Tuesday, February 1, 2011

COMPARED TO PERFECT


Shiz. Just when I think I've managed to "deal" with all the emotions that are included with the title of "adoptive mom," another pile of thoughts plop down for me to ruminate. It's been almost two years since I earned the title of Buca's mom and I truly think I'm coping with it more poorly that her very own birth mother. Of coarse thats because she got all the counseling she needed.

Much to my discouragement, LDS Family Services only provides counseling to 1/2 of the people involved in the emotionally arduous journey of adoption. According to LDSFS the birth parents are the only people going through life changing adjustments, sacrifice, and grief. Don't misunderstand my point. I haven't gone through anything remotely hard compared to the unimaginable sacrifice that a birth parent must struggle with. And by all means, I am unmeasurably more than grateful for the wonderful counseling they provided for Layla's birth mom. That's why she's doing so remarkably well.

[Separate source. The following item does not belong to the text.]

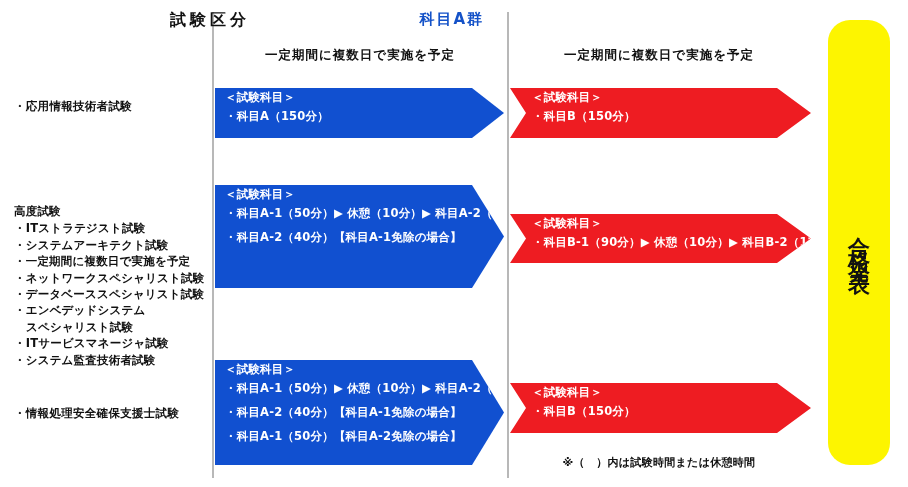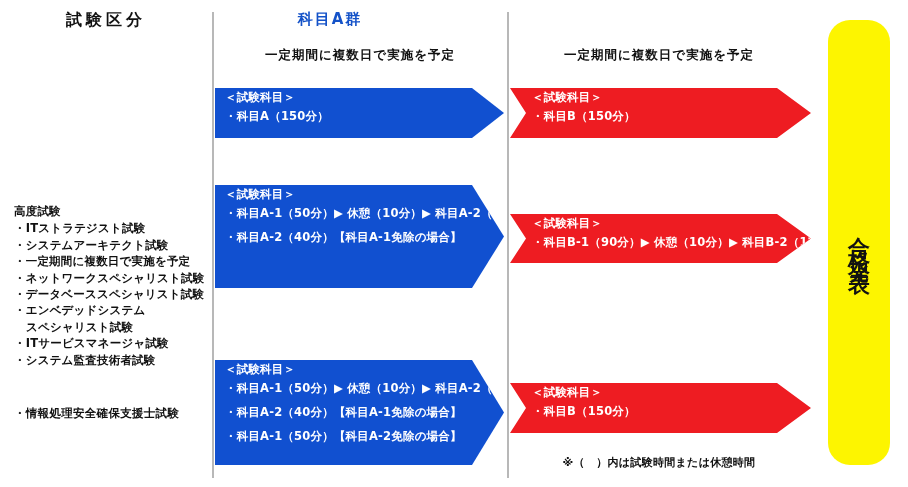"試験区分" .col-head { padding-left: none -> 38px; text-align: center -> right }
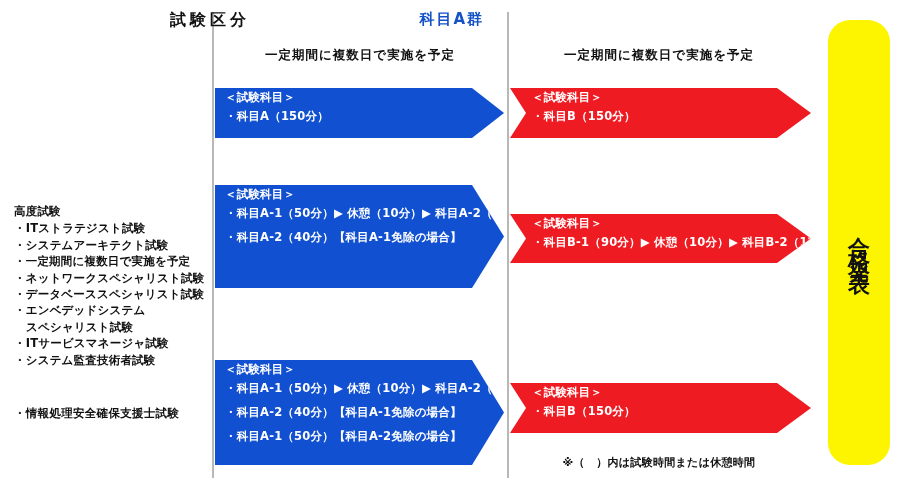"・応用情報技術者試験" div.left-label { html: none -> <div>・応用情報技術者試験</div> }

But what about my worries, fears, feelings of insecurity and incompetency? Where's the support when I feel crazy for comparing myself to a person I'll never live up to. A person who can get pregnant, who has a higher degree than me, weighs loads less than me, a brighter smile, better style, taller, longer hair, a modelesque waistline, and way way way more gorgeous than me... the list goes on people! How do I refrain from wondering the things she wondered... Would she have been a better mom? It was easy to feel like I had more to offer Layla when her birth mom was young, struggling, single, simple, and angry at the world. Time has changed her into a woman, educated, gorgeous, successful, happy. Somewhere in the last 2 years though I've built her up in my mind to be perfect.... and I'm far from that. How do I compete with perfection?

8 comments:

Julianne said...

My dear - you ARE perfect! You are the perfect creation of love, honesty, laughter, athleticism, motherhood, spirituality, health, confidence, amazement, education, beauty and everything else! You are such an inspiration to all of us who read your blog every day! You are the strongest person that I know! And that is the truth!!

xoxo

nmotti said...

Dido to what Julianne said.

The Huffs said...

And so you remember... yes the birth mom chose you but you have to remember that Heavenly Father chose you! Dont forget all those moments that you and Kevin KNEW Layla was supposed to be yours.

KDAY said...

I'm sure you can imagine how she felt when looking for Layla mom. She didn't just pick someone off the street. She found someone that in her eyes had that very same list you just wrote. You know her better than anyone. She picked the beat because she knew who Layla's mommy needed to be.

Kady Day Lieber said...

Comparing is the root of all evil in my mind. Shannie, kday's right. She didn't just randomly choose you and you need to remember that!

Jordan said...

For what it's worth Shan, I only really latched on to one part of this post and it's the one about buca's birthmother's physical attibutes. The only things about her that you mentioned that you don't have are A) The ability to conceive. (something that you MAY not have, but that you have no control over) and B) Her waist-line, figure, etc. etc. (Things that are only important in the eyes of young, stupid, trouble-seeking, single men)
Soooo. My point is (which I get all the time, and is harder to take than to give): You are fine. There is NOTHING seriously wrong with you. You have more than anybody could ever ask for. You are part of an AMAZING effing family. And you are you, and you are doing WAAAAAAAAy better than you think..

Love you sis.

Jordi.

Becky Andrews said...

Ditto to all above. You are you and that is amazing in so many ways including as a wonderful mother. I also understand feeling insecure as a mom. I still do!

Maryquilter said...

Shanny: You friends and family have given you good advice. I also say "ditto" to their sentiments. I want you to think about something honestly. When you think back on your childhood and life now, if someone were to ask you what you thought about who your mother (that would be me) is and what kind of a mother has she been, etc. etc. Would you actually say to yourself, well, she loves me and has supported me and taught me and been there for me, has been a good role model.... BUT man I sure wish she was cuter or thinner or more educated! I certainly hope not. My own Mom was not college educated, definitely NOT stylish or up on the trends, or popular, etc. She was, however, a wonderful mother and role model for me. Now, to be absolutely truthful, when I was a selfish, self-absorbed teenager I did go through a brief phase when I wished my Mom was more hip and stylish--but that was the thinking of a narcissistic teen; didn't take long for me to repent of that.

COMPARING is a tool of Satan; rebuke him, and thank your Heavenly Father for the awesome woman that you are and continue to become; allow yourself to be bathed in the love He and your Heavenly Mother have for you- let yourself love yourself Shannon. We are so proud of you!!!!!